*** Opening DATA FOR THE TASK ***

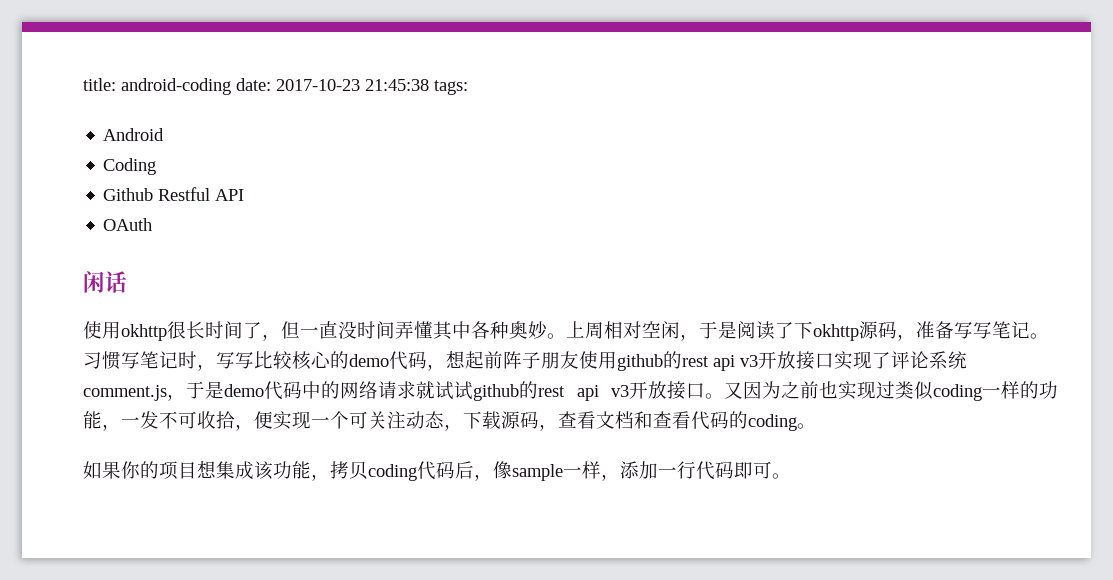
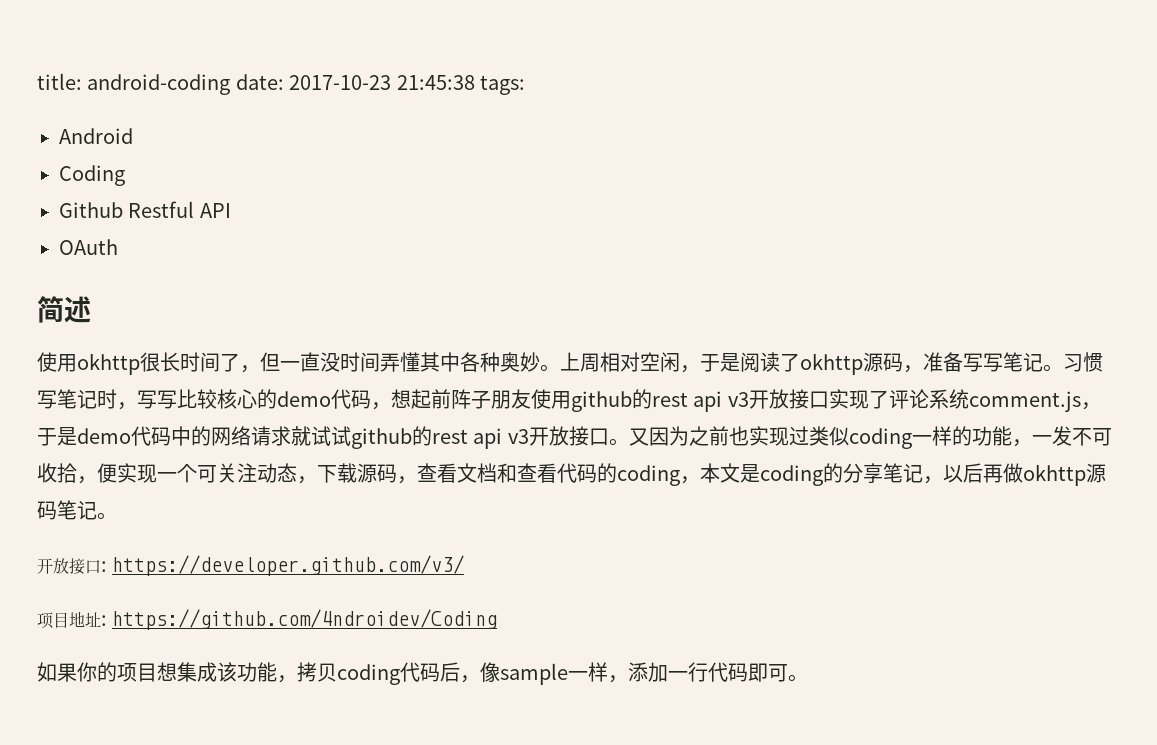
- 闲话
+ 简述
- 上周相对空闲，于是阅读了下okhttp源码，准备写写笔记。
+ 上周相对空闲，于是阅读了okhttp源码，准备写写笔记。
- 又因为之前也实现过类似coding一样的功能，一发不可收拾，便实现一个可关注动态，下载源码，查看文档和查看代码的coding。
+ 又因为之前也实现过类似coding一样的功能，一发不可收拾，便实现一个可关注动态，下载源码，查看文档和查看代码的coding，本文是coding的分享笔记，以后再做okhttp源码笔记。
+ 开放接口: https://developer.github.com/v3/
+ 项目地址: https://github.com/4ndroidev/Coding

*** Closing DATA FOR THE TASK ***

• WORK TO BE COMPLETED:
Please repeat every record above exactly, leaving the pictures out.

• WORKED SOLUTION:
- 闲话
+ 简述
- 上周相对空闲，于是阅读了下okhttp源码，准备写写笔记。
+ 上周相对空闲，于是阅读了okhttp源码，准备写写笔记。
- 又因为之前也实现过类似coding一样的功能，一发不可收拾，便实现一个可关注动态，下载源码，查看文档和查看代码的coding。
+ 又因为之前也实现过类似coding一样的功能，一发不可收拾，便实现一个可关注动态，下载源码，查看文档和查看代码的coding，本文是coding的分享笔记，以后再做okhttp源码笔记。
+ 开放接口: https://developer.github.com/v3/
+ 项目地址: https://github.com/4ndroidev/Coding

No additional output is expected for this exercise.